After its debut at the Sundance Film Festival this year, Alex Gibney’s latest documentary (after acclaimed and award-winning outings like Going Clear: Scientology and the Prison of Belief and Enron: The Smartest Guys in the Room) sets its sights on Theranos, the medical laboratory company founded by Elizabeth Holmes. If you pay attention to financial news or corporate scandals, you’ll know that Theranos and Holmes were touted as the future of medical technology, to the point that her nascent company was quickly valued at billions of dollars before a swift collapse, leaving Holmes and other executives facing several charges of fraud and malfeasance (and arguably leaving finance journalists scrambling to find a new “Youngest Self-Made Billionaire,” ultimately settling on Kylie Jenner, who’s about as self-made as her dad’s vagina).

The film is a little disjointed compared to some of Gibney’s previous work, in that he presents a lot of poignant and profound ideas, but fails to truly connect the obvious dots into a fully cohesive narrative. For example, he goes to great lengths to present Holmes as an obsessive genius, a la Steve Jobs, whom she idolizes, to the point of wearing black turtlenecks every day. The Theranos company was even created off of an innovative idea on the level of Jobs to be able to give full medical screenings to people based on a finger stick’s worth of blood, rather than entire vials. As someone who gets regular blood testing, I can say it’s certainly an appealing idea.

These are interesting concepts, and again, Gibney crafts a very specific image of Holmes, from her Steve Jobs hero worship to her matter-of-fact speaking style and her piercing wide eyes (it’s noted several times from former staffers at all levels that Holmes hardly ever blinks) that in the wrong light would make her look like she’s about to murder you. There’s a manic desire to be a disrupting competitor to the bigger lab companies, which control 80% of the market and thus control the prices of the work.

Where the film falls short is that it doesn’t go that one extra step to show the real problem. Elizabeth Holmes is a smart woman, but she’s nowhere near Steve Jobs’ level of genius, because while he co-founded Apple and helped turn it into the world’s first trillion-dollar company (that valuation coming years after his death), he was also smart enough to understand technology and build it from the ground up, literally in a garage. Elizabeth Holmes is a big picture entrepreneuse, but she couldn’t engineer the basic elements of production, because she had absolutely no medical training or technical know-how to make sure her idea could actually work. And it turns out, it didn’t work. There were bugs and design flaws right from the off, it was nigh-impossible to build a working model, and when Theranos contracted with the CVS pharmacy chain to perform blood screening services, they ended up relying on the very corporate labs they were trying to take down, and on the full vial blood samples they were trying to do away with.

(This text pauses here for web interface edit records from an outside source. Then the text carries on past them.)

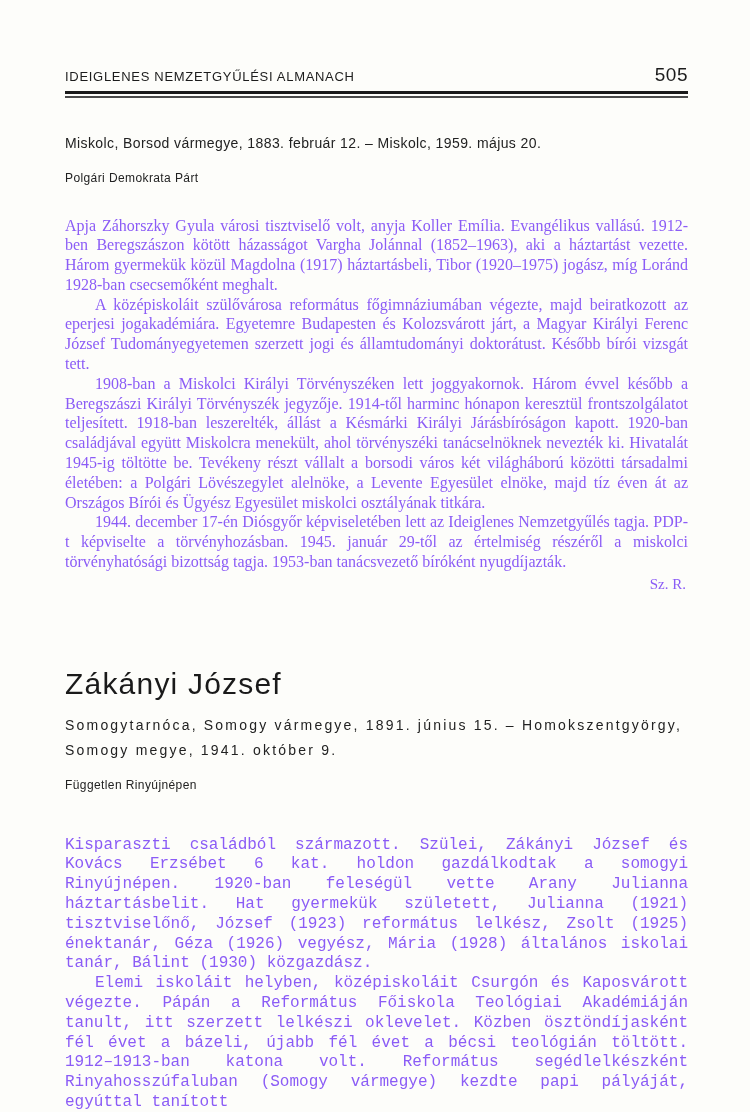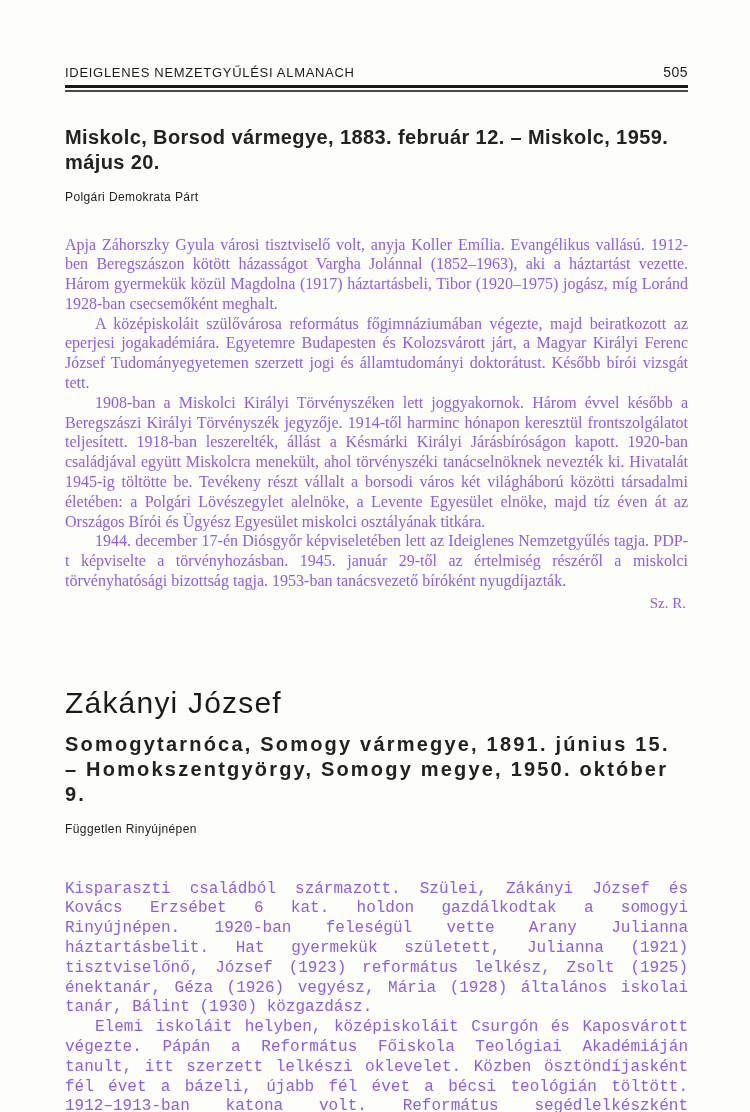--- a/index.html
+++ b/index.html
@@ -21,21 +21,21 @@
   .running-header {
     display: flex;
     justify-content: space-between;
     align-items: baseline;
     font-family: "Liberation Sans", sans-serif;
     font-size: 13px;
     letter-spacing: 0.7px;
     color: #1c1c1c;
   }
   .running-header .pagenum {
-    font-size: 14px;
+    font-size: 19px;
     letter-spacing: 0.5px;
   }
   .rule-thick {
     height: 3px;
     background: #1a1a1a;
     margin-top: 5px;
   }
   .rule-thin {
     height: 1.5px;
     background: #4a4a4a;
@@ -52,22 +52,22 @@
     margin: 0;
     font-family: "Liberation Sans", sans-serif;
     font-weight: 300;
     font-size: 30px;
     letter-spacing: 1.2px;
     color: #1a1a1a;
   }
   .bio .vitals {
     margin: 12px 0 0 0;
     font-family: "Liberation Sans", sans-serif;
-    font-weight: 700;
-    font-size: 20px;
+    font-weight: 400;
+    font-size: 14px;
     line-height: 25px;
     letter-spacing: 0.4px;
     color: #222;
   }
   .bio .vitals.spaced {
     letter-spacing: 2.2px;
   }
   .bio .party {
     margin: 15px 0 0 0;
     font-family: "Liberation Sans", sans-serif;
@@ -122,21 +122,21 @@
       <p class="first">Apja Záhorszky Gyula városi tisztviselő volt, anyja Koller Emília. Evangélikus vallású. 1912-ben Beregszászon kötött házasságot Vargha Jolánnal (1852–1963), aki a háztartást vezette. Három gyermekük közül Magdolna (1917) háztartásbeli, Tibor (1920–1975) jogász, míg Loránd 1928-ban csecsemőként meghalt.</p>
       <p>A középiskoláit szülővárosa református főgimnáziumában végezte, majd beiratkozott az eperjesi jogakadémiára. Egyetemre Budapesten és Kolozsvárott járt, a Magyar Királyi Ferenc József Tudományegyetemen szerzett jogi és államtudományi doktorátust. Később bírói vizsgát tett.</p>
       <p>1908-ban a Miskolci Királyi Törvényszéken lett joggyakornok. Három évvel később a Beregszászi Királyi Törvényszék jegyzője. 1914-től harminc hónapon keresztül frontszolgálatot teljesített. 1918-ban leszerelték, állást a Késmárki Királyi Járásbíróságon kapott. 1920-ban családjával együtt Miskolcra menekült, ahol törvényszéki tanácselnöknek nevezték ki. Hivatalát 1945-ig töltötte be. Tevékeny részt vállalt a borsodi város két világháború közötti társadalmi életében: a Polgári Lövészegylet alelnöke, a Levente Egyesület elnöke, majd tíz éven át az Országos Bírói és Ügyész Egyesület miskolci osztályának titkára.</p>
       <p>1944. december 17-én Diósgyőr képviseletében lett az Ideiglenes Nemzetgyűlés tagja. PDP-t képviselte a törvényhozásban. 1945. január 29-től az értelmiség részéről a miskolci törvényhatósági bizottság tagja. 1953-ban tanácsvezető bíróként nyugdíjazták.</p>
       <p class="signature">Sz. R.</p>
     </div>
   </section>
 
   <section class="bio">
     <h1>Zákányi József</h1>
-    <p class="vitals spaced">Somogytarnóca, Somogy vármegye, 1891. június 15. – Homokszentgyörgy, Somogy megye, 1950. október 9.</p>
+    <p class="vitals spaced">Somogytarnóca, Somogy vármegye, 1891. június 15. – Homokszentgyörgy, Somogy megye, 1941. október 9.</p>
     <p class="party">Független Rinyújnépen</p>
     <div class="bio-body">
       <p class="first">Kisparaszti családból származott. Szülei, Zákányi József és Kovács Erzsébet 6 kat. holdon gazdálkodtak a somogyi Rinyújnépen. 1920-ban feleségül vette Arany Julianna háztartásbelit. Hat gyermekük született, Julianna (1921) tisztviselőnő, József (1923) református lelkész, Zsolt (1925) énektanár, Géza (1926) vegyész, Mária (1928) általános iskolai tanár, Bálint (1930) közgazdász.</p>
       <p>Elemi iskoláit helyben, középiskoláit Csurgón és Kaposvárott végezte. Pápán a Református Főiskola Teológiai Akadémiáján tanult, itt szerzett lelkészi oklevelet. Közben ösztöndíjasként fél évet a bázeli, újabb fél évet a bécsi teológián töltött. 1912–1913-ban katona volt. Református segédlelkészként Rinyahosszúfaluban (Somogy vármegye) kezdte papi pályáját, egyúttal tanított</p>
     </div>
   </section>
 
 </div>
 
 </body></html>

In the end, Holmes was more concerned with appearing to stand alongside the giants of tech and industry, when she was barely even able to stand on their shoulders. Perception mattered more than the actual viability and quality of the product. Sadly, Gibney leaves that interpretation up to us, rather than just flat out stating it, pulling back when he should rightfully go for the jugular. Similarly, there’s a grand point to be made about the American medical system which prizes profit over care, but again, he holds back. He seems more focused on getting testimonials from former friends, colleagues, and hoodwinked financial journalists than in stating a case for conviction. Maybe that’s because Holmes’ trial is still pending, but it feels like a lost opportunity.